- The vaccination rate for COVID-19 was lower in Ukraine than in many other countries before the war began, putting many people at risk of becoming infected and transmitting the virus.
- Due to Russian attacks, important infrastructure, such as hospitals, has been damaged or destroyed.
- Lack of medical care and supplies will pose public health challenges beyond the spread of COVID-19.
The biggest threat to Ukraine at the moment is, of course, the advancing Russian army.
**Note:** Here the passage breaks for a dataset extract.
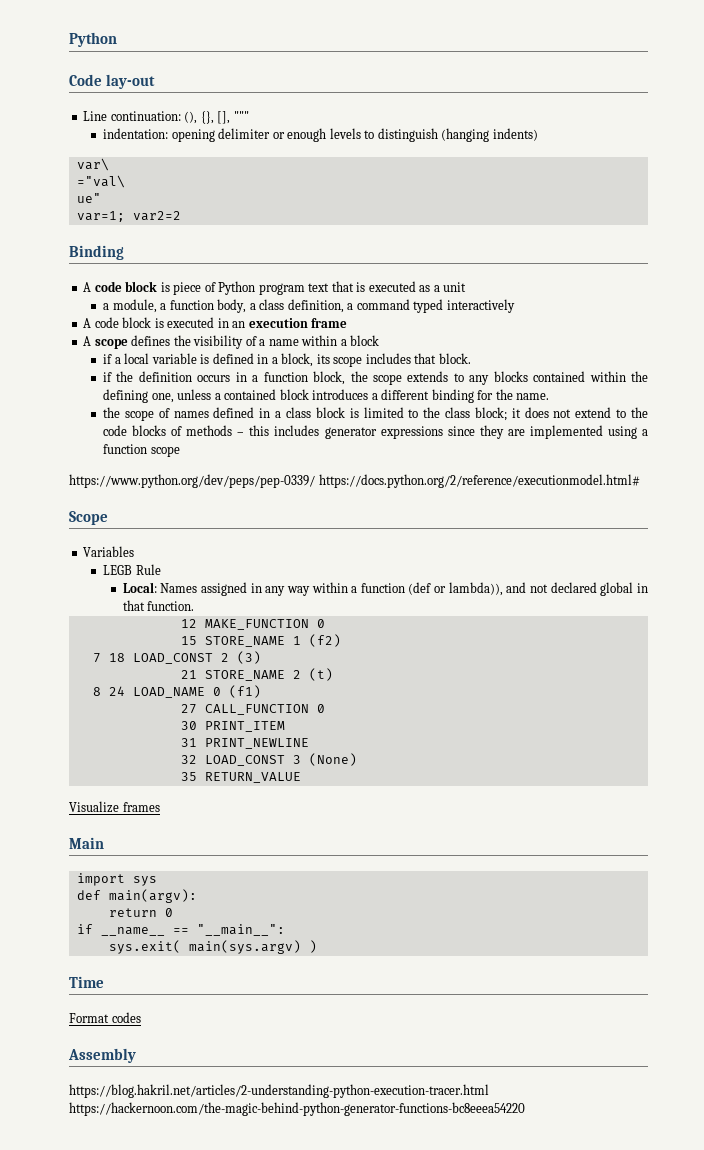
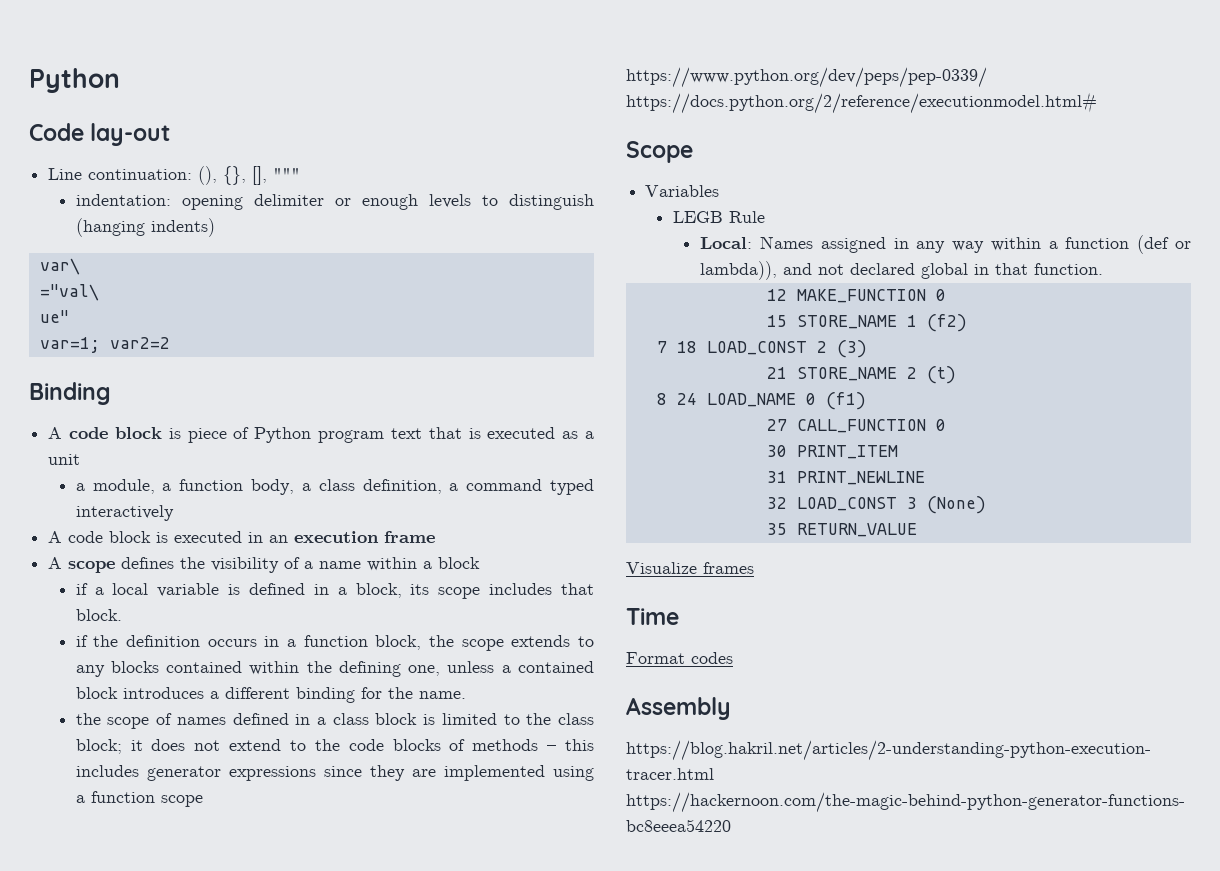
[69,837,104,849] [76,873,157,886] [76,889,197,903] [108,908,173,917] [76,924,285,936] [108,940,317,954] // Main // import sys // def main(argv): // return 0 // if __name__ == "__main__": // sys.exit( main(sys.argv) ) -> (754, 568) none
But other threats in this war include famine, damaged health infrastructure and COVID-19 outbreaks.
In Ukraine, the COVID-19 vaccination rate is low; only about 34% of the population is fully vaccinated.
Now hundreds of thousands of Ukrainians – some possibly ill with COVID-19 – have been forced to flee to other countries.
“We were just looking at getting the vaccination programs started [in Ukraine] amid a lot of misinformation and misinformation campaigns about efficiency and safety, ” Timothy Erickson, MD, an emergency physician at Brigham and Women’s Hospital in Boston, who is currently coordinating with the World Health Organization (WHO) on Ukraine, told Verywell. “Then comes unprovoked war.”
Public health concerns extend beyond COVID-19
Getting behind with vaccination is not just a COVID-19 problem. Even after the war, all kinds of vaccinations are likely to falter.
“In times of conflict, even vaccination programs that were intact see a profound effect,” Erickson said. “It can take 10 to 15 years to get back to where they were.”
This means that future burdens are inevitable for an already taxed healthcare system.
“The Ukrainian health system is undergoing an unimaginable stress test dealing with three simultaneous crises,” a WHO spokesman told Verywell. “Firstly, COVID-19 already stretched the health care system to its limits, and the pandemic had created a massive backlog of health needs as many people postponed their health care. Secondly, Ukraine has responded to an outbreak of polio. And now the latest humanitarian emergency strikes further a health system down that was already underway.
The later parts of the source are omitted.